Consider a typical contract review engagement. A mid-level associate at a City firm bills at £350–500 per hour. A standard vendor agreement review takes 3–5 hours. That's £1,050–2,500 per contract, before partner oversight and administrative costs.

Claude does substantively the same first-pass work in minutes. Not cheaper. Not "more efficient." Categorically different in cost structure.

The firms that survive this won't be the ones that ignore it. They'll be the ones that rebuild their value proposition around the 20% of legal work that requires genuine human judgement — the courtroom advocacy, the complex multi-party negotiations, the regulatory strategy that requires reading political rooms — and use Claude for everything else.

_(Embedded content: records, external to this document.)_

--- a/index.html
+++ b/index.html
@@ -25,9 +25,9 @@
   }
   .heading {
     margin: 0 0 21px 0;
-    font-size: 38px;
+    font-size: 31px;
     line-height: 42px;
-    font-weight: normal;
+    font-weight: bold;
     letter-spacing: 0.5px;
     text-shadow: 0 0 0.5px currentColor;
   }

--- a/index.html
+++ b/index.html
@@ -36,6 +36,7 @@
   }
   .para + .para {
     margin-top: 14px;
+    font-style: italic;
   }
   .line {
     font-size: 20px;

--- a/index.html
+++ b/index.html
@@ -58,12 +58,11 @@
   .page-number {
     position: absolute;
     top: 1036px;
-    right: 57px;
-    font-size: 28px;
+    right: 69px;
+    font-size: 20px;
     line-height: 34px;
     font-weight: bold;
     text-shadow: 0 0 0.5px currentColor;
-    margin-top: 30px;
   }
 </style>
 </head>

"But AI Can't Replace Legal Judgement"

This is the defence the profession is clinging to, and it's both correct and irrelevant.

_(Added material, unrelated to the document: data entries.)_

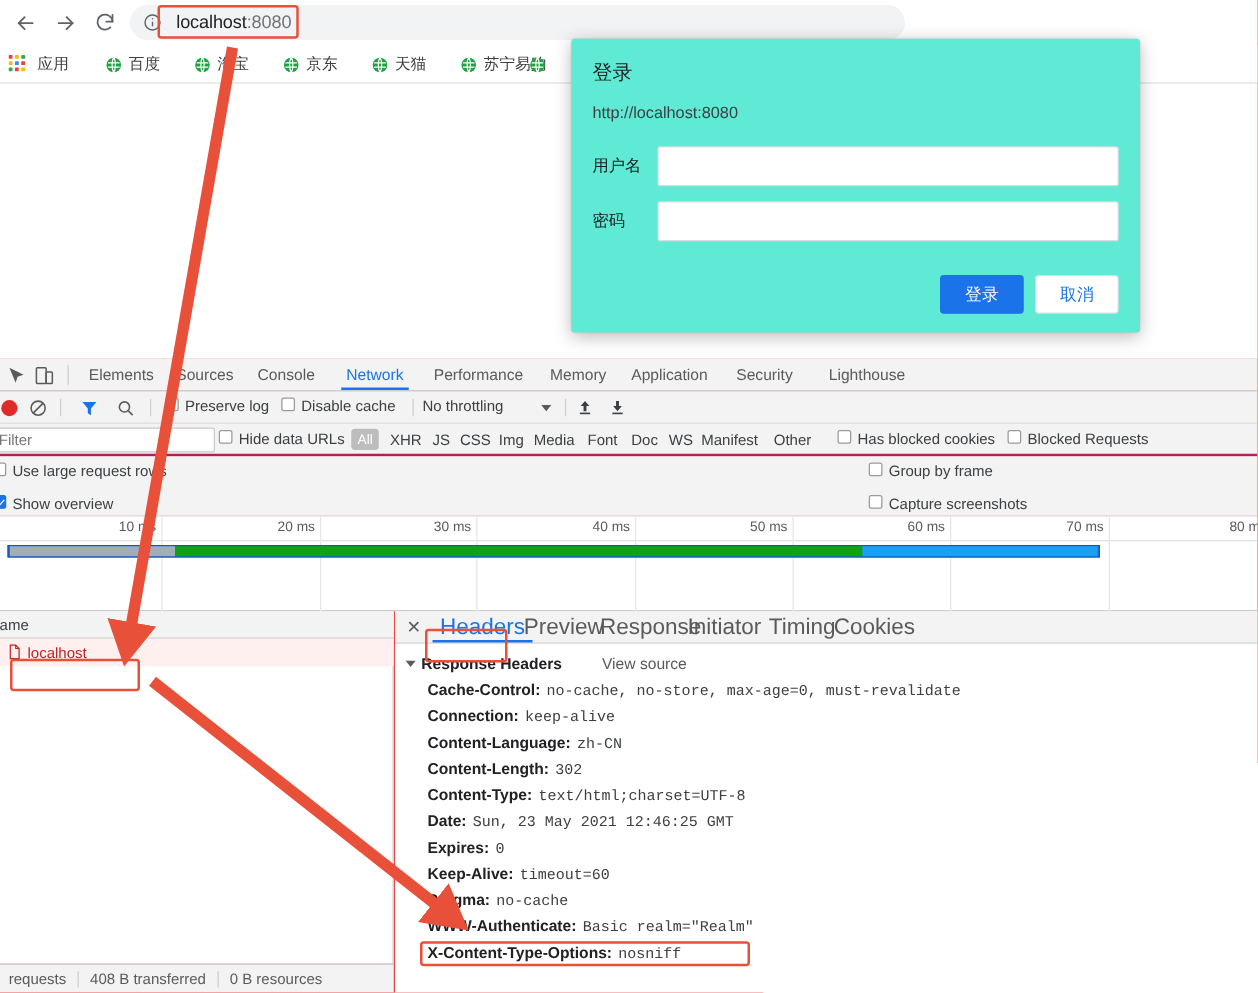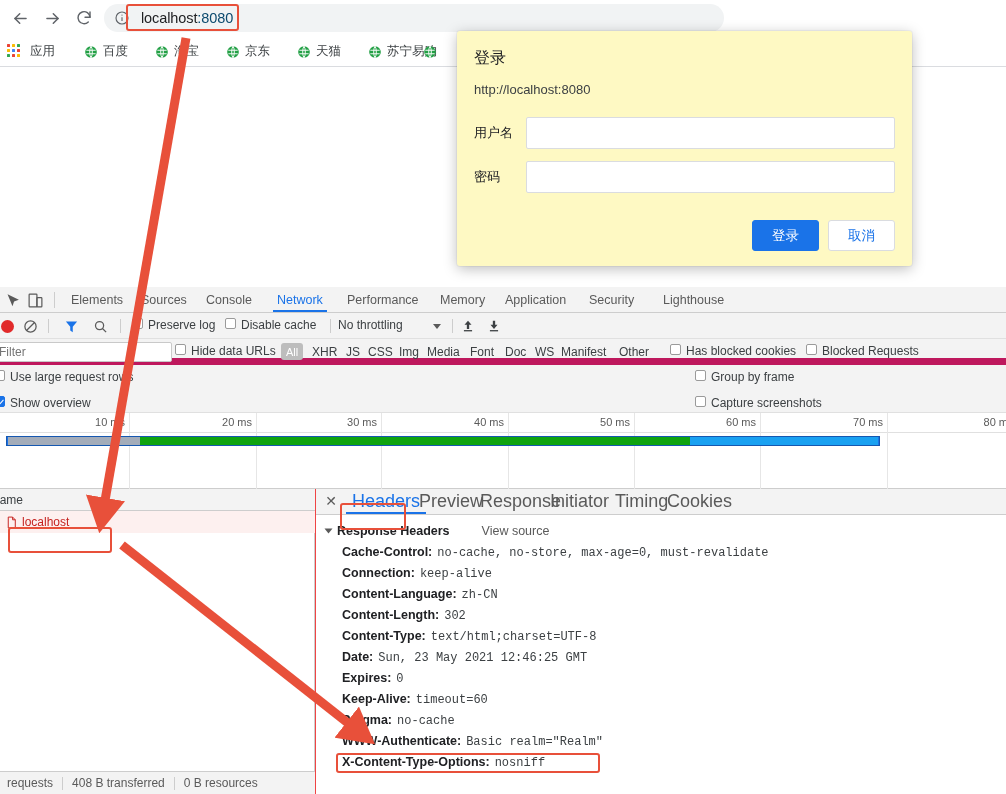--- a/index.html
+++ b/index.html
@@ -37,7 +37,7 @@
     margin-left: 11px; font-size: 14.5px; color: #202124; white-space: nowrap;
     letter-spacing: -0.1px;
   }
-  #url-text .port { color: #0c4a6e; }
+  #url-text .port { color: #737373; }
 
   
   #bookmarks-bar { position: absolute; left: 0; top: 36px; width: 1006px; height: 30px; background: #fff; }

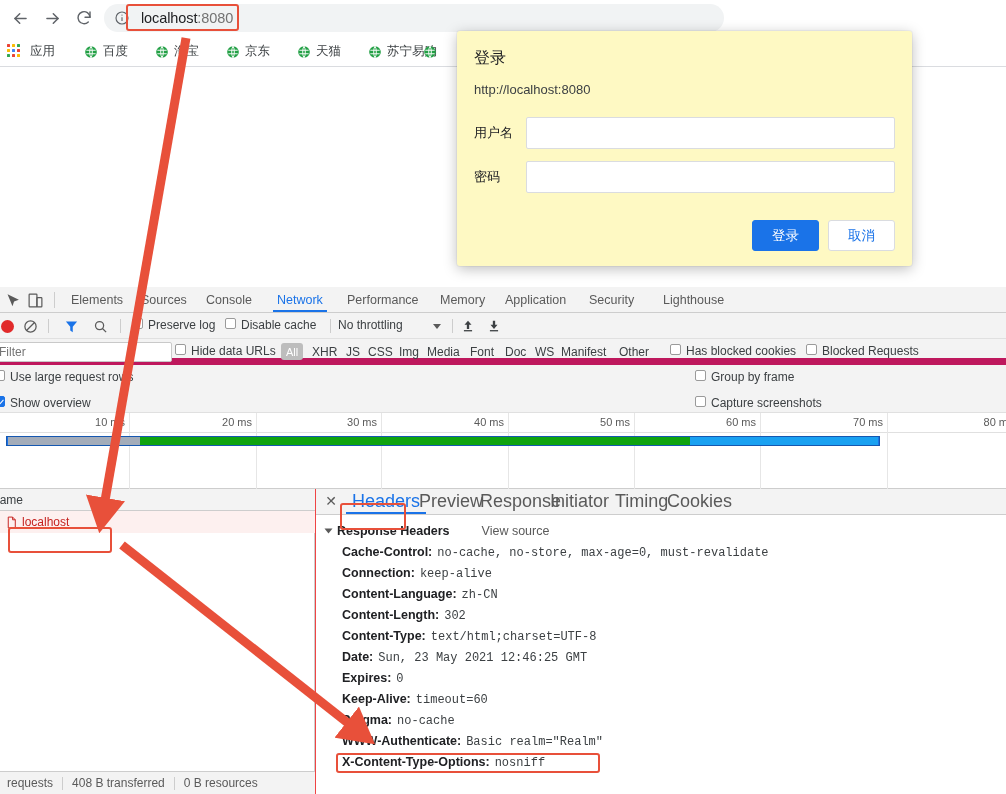--- a/index.html
+++ b/index.html
@@ -59,7 +59,7 @@
   
   #login-dialog {
     position: absolute; left: 457px; top: 31px; width: 455px; height: 235px;
-    background: #fef9c3; border-radius: 3px;
+    background: #5eead4; border-radius: 3px;
     box-shadow: 0 3px 14px rgba(0,0,0,0.26), 0 0 0 1px rgba(0,0,0,0.04);
     z-index: 40;
   }

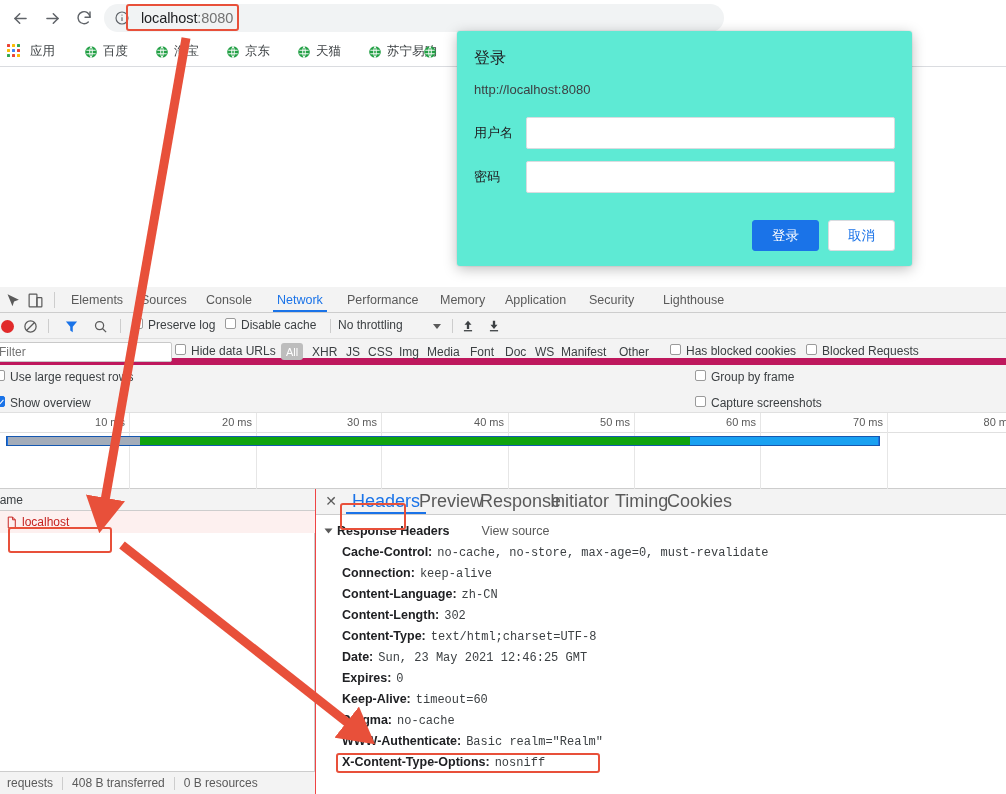--- a/index.html
+++ b/index.html
@@ -141,7 +141,7 @@
   
   #filter-row {
     position: absolute; left: 0; top: 52px; width: 1006px; height: 26px;
-    background: #f3f3f3; border-bottom: 7px solid #be185d;
+    background: #f3f3f3; border-bottom: 2px solid #be185d;
   }
   #filter-input {
     position: absolute; left: -8px; top: 3px; width: 180px; height: 20px;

It's correct because Claude doesn't replace the senior partner's instinct about which battles to fight in a negotiation, or the litigator's read on a judge's temperament, or the regulatory lawyer's understanding of where enforcement priorities are shifting.

It's irrelevant because that's maybe 15–20% of what law firms actually bill for. The other 80% — document review, due diligence, contract drafting, compliance checking, research memoranda — is exactly the kind of structured, text-heavy, pattern-recognisable work that Claude excels at.

The legal industry isn't facing an existential threat to judgement. It's facing an existential threat to the business model that subsidises judgement with billable grunt work.

The Access to Justice Angle Nobody Wants to Discuss

Here's where it gets properly controversial: Claude's contract review capability is arguably better for justice than the current system.

Right now, a small business signing a vendor agreement has two options: pay £2,000+ for a proper legal review, or sign it unreviewed and hope for the best. Most choose option two. They get locked into punishing terms, unknowingly waive important rights, and only discover the problems when it's expensive to fix them.

Claude gives that small business institutional-quality contract analysis for £15 a month. It flags the auto-renewal traps, the unlimited liability clauses, the intellectual property assignments buried in Schedule 3. It doesn't just level the playing field — it democratises a capability that was previously gated behind a price point most businesses couldn't justify.

If we're being honest, the legal profession's discomfort with AI isn't primarily about quality concerns. It's about the uncomfortable reality that high-quality legal analysis shouldn't cost what it currently costs, and the technology now exists to prove it.

What the Smart Firms Are Doing

The forward-thinking firms — and they exist, though they're quieter about it than you'd expect — are doing three things.

First, they're using Claude internally and not telling clients. They're maintaining billing rates while dramatically reducing the actual time spent on document-heavy work. This is ethically questionable and economically rational, which means it's widespread.

Second, they're repositioning as "AI-augmented" practices, using Claude for first-pass work and billing for the human review and strategic overlay. This is more honest and more sustainable, but requires accepting significantly lower revenue per engagement.

Third, they're building productised legal services — fixed-fee contract review packages, subscription compliance monitoring, automated due diligence reports — that use Claude as the engine and human lawyers as the quality control layer. This is the model that will win.

The Timeline

Claude's autonomous capability — the number of consecutive actions it can take without human intervention — has doubled in six months. Contract review is among the most structured, well-defined tasks in professional services. It will be among the first to reach near-full automation.

Within 18 months, AI-assisted contract review will be the default for SMEs. Within three years, it will be the default for mid-market transactions. The firms still billing 5 hours for a first-pass contract review in 2028 won't be premium. They'll be extinct.